New Delhi: Mamata Banerjee
's ministers will meet Prime Minister Manmohan Singh around 3 pm today to resign from his government over the new reforms he cleared last week. They will then head to Rashtrapati Bhawan where they will formally withdraw their letter of support to the ruling UPA coalition in which Ms Banerjee's Trinamool Congress was the second-largest ally. Tonight, the PM is expected to explain on television the economic measures for which he has staked his government, which is now in a minority.
When Ms Banerjee's ministers will meet the PM in New Delhi, the Congress' six ministers in the West Bengal government will resign in Kolkata in a tit-for-tat reaction. This will complete the severing of ties between the Trinamool Congress and the Congress. However, this won't affect Ms Banerjee's government in the state as the Trinamool chief has majority on her own and does not need the Congress' support.
The PM, Congress president Sonia Gandhi and other senior leaders of the Congress will meet this evening at 5 pm to discuss their strategy. There is no immediate threat to the UPA, because of the external regional heavyweights Mulayam Singh Yadav and Mayawati provide external support. With 43 MPs between them, they ensure the government has more than the 272 votes it needs to remain in power.
Sources say that the Prime Minister will not have to seek a vote of confidence unless either Mr Yadav or Mayawati withdraw the letters they submitted to the President of India pledging their support to the UPA. While the opposition BJP can ask for a trust vote, it's unlikely to push for one because it's almost certain that the Prime Minister will win.
Mr Yadav, however, continues to taunt the government with acerbic criticism of its new economic reforms - like most parties, he has opposed the decision to open up the retail sector to foreign super-chains, increase diesel prices and limit the supply of subsidized cooking gas to households. But he he categorically stated this morning that he will continue to provide external support to the ruling UPA coalition. "We need to keep communal forces at bay," said Mr Yadav, providing the Congress some relief in a week that has seen the government it leads reduced to a minority.
"I am proud that my party chose me to communicate the party's decision of withdrawing support from this anti-people's government," said Trinamool minister Mukul Roy this morning in Kolkata just before he left for Delhi.
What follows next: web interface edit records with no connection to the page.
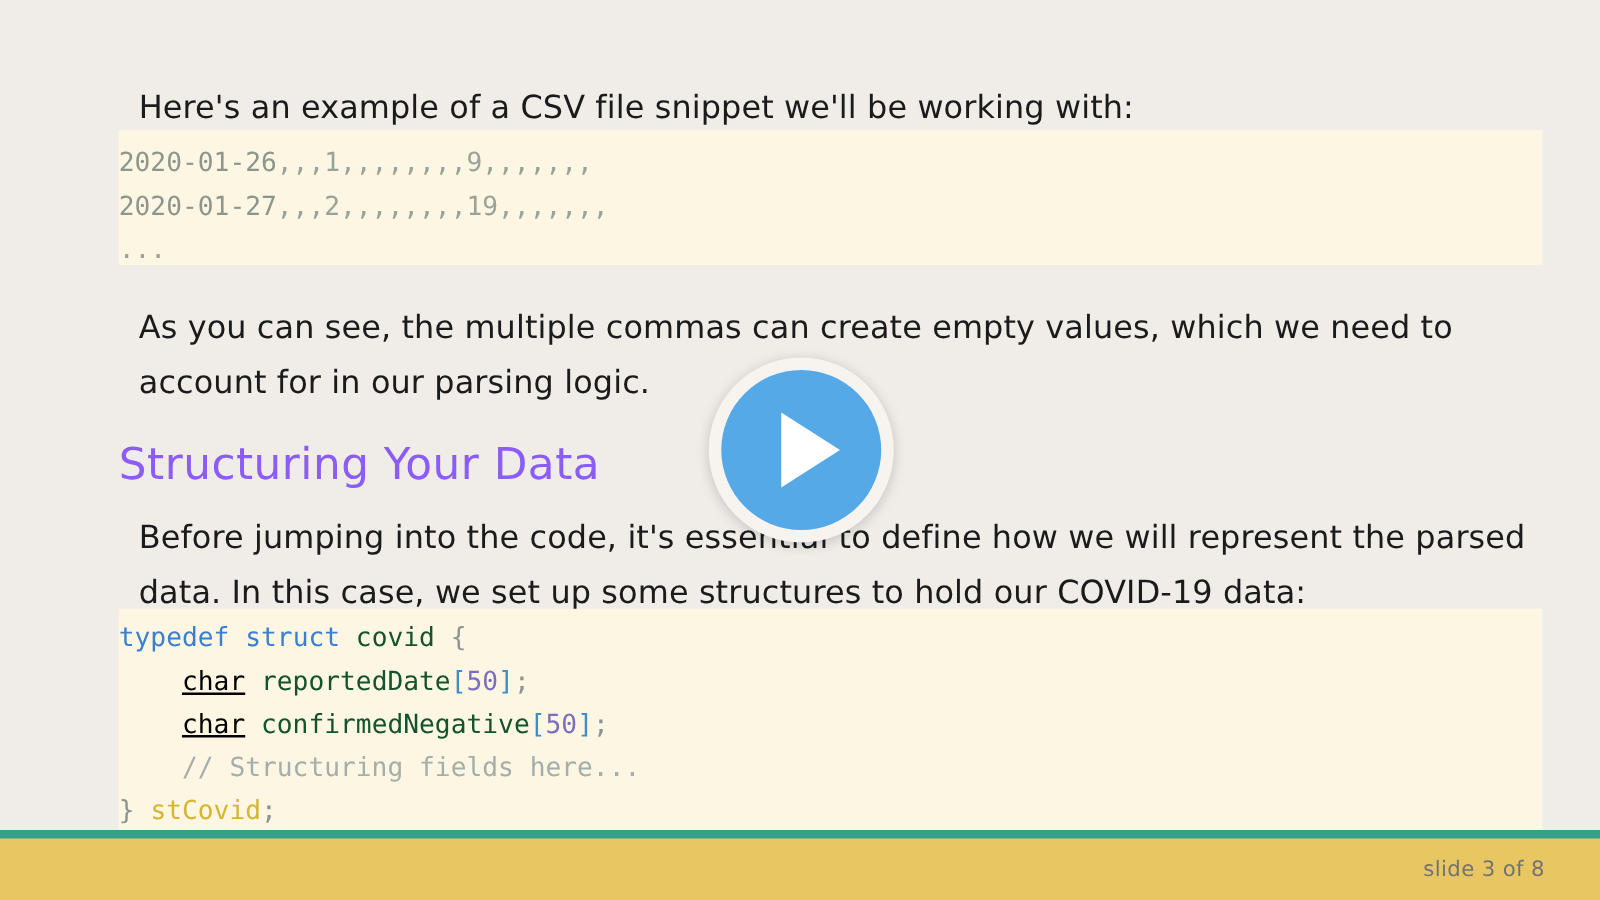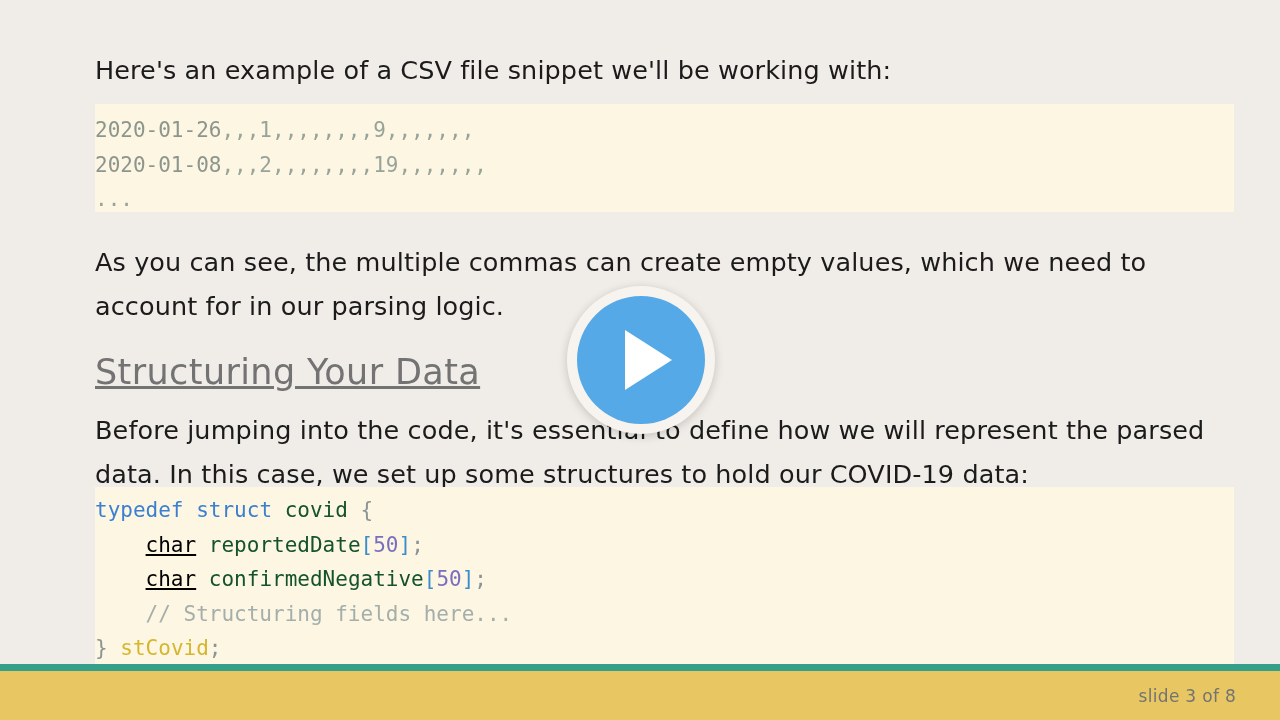"Here's an example of a" .para { margin: 0 -> 16px }
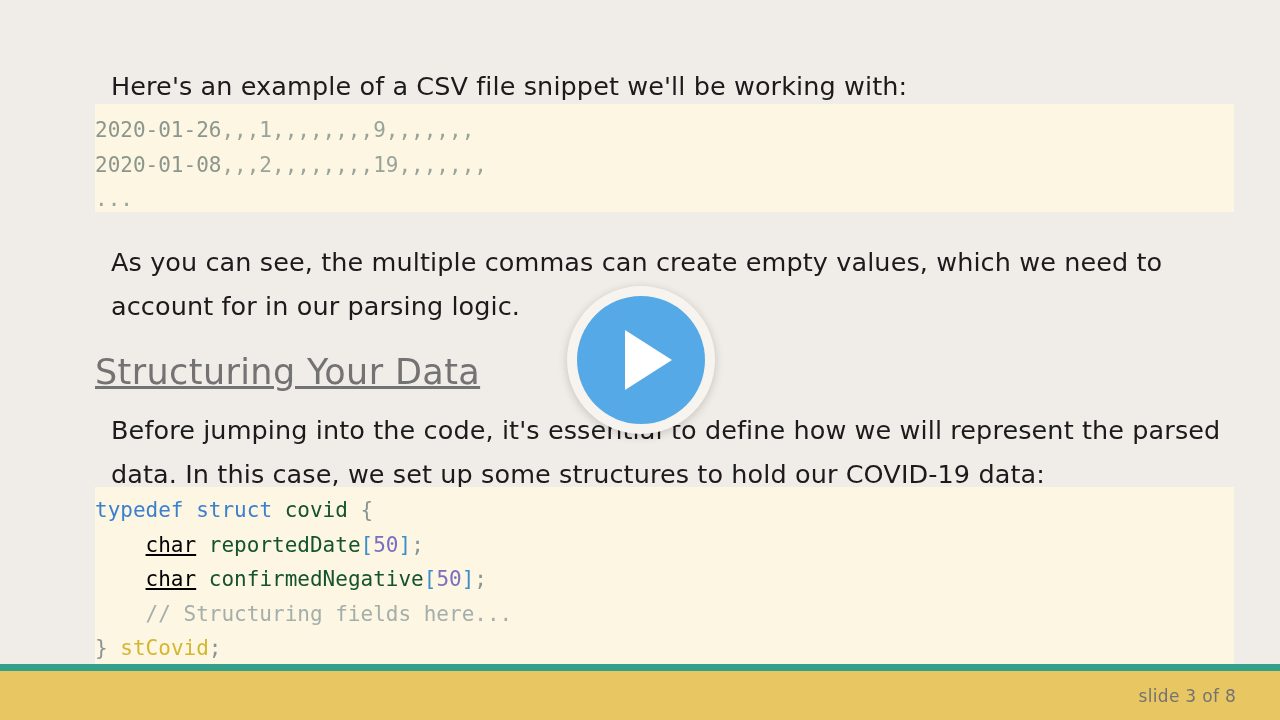"2020-01-08" span.csv-date { text: 2020-01-08 -> 2020-01-27 }
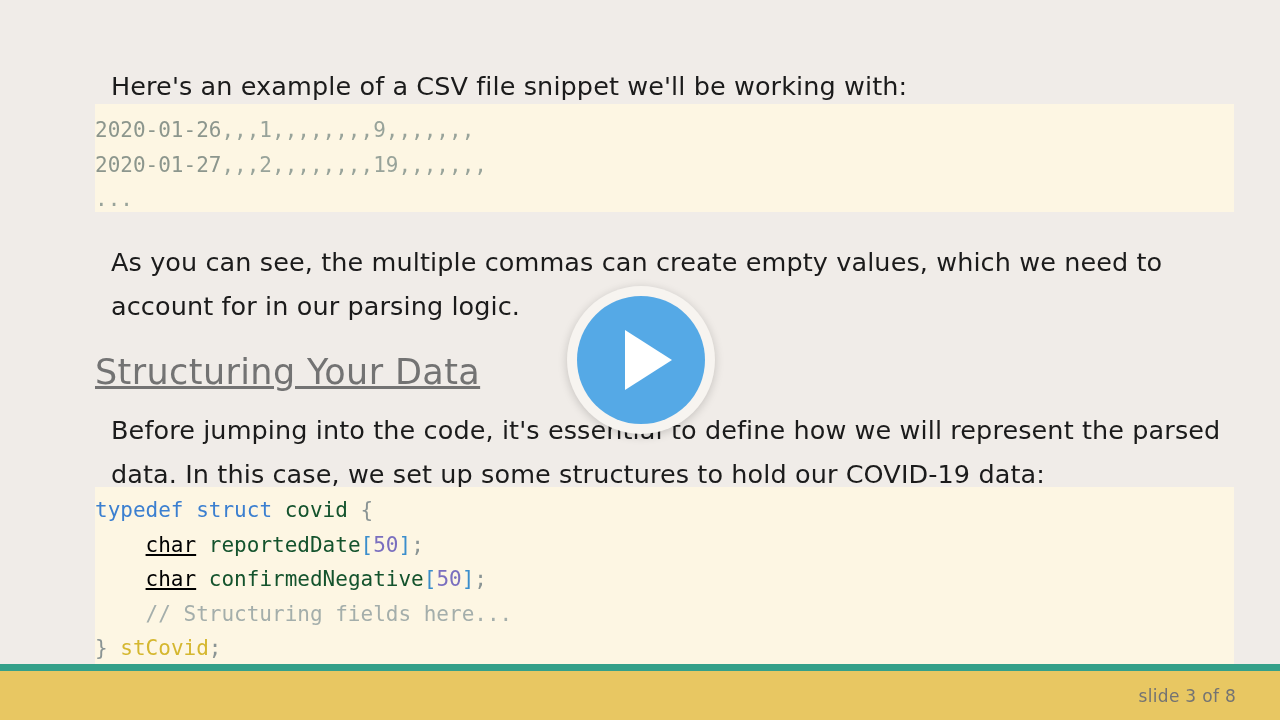"Structuring Your Data" .h2 { color: #737373 -> #8b5cf6; text-decoration: underline -> none }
Last night, Ms Banerjee attacked the government for formally notifying its decision of Foreign Direct Investment or FDI in retail. "Is it ethical, moral and democratic for a minority government to issue government order forcibly and hurriedly when massive protests against it are taking place across the country?" she posted on her Facebook page. (Read: Mamata slams notification on FDI in retail)
The relationship status for the UPA and Ms Banerjee has for long been 'it's complicated' with the chief minister often challenging the policies the government wanted to champion. Last year, when the cabinet first cleared 51 per cent foreign direct investment for multi-brand retail, Ms Banerjee threatened to quit the government, and the policy was shelved, provoking international criticism, and a loss of both face and investor confidence. This time around, the Prime Minister was resolute about standing his ground.
So though Ms Banerjee gave the government 72 hours of notice, creating a window for negotiations, no concessions were offered. The fact that the new retail guidelines were notified hours after she said she was sticking to her schedule for exiting the UPA was a clear message that the coalition was resigned to a future without her.
Sources say that to appease other crucial partners like Mulayam Singh Yadav and Mayawati, the government is likely to announce a 50 paise rollback in diesel prices, and increase the quota of subsidised cooking gas cylinders per household from six to nine, and that the decision was not shared yesterday to prevent opposition parties who called a massive nationwide strike from claiming credit for the concessions.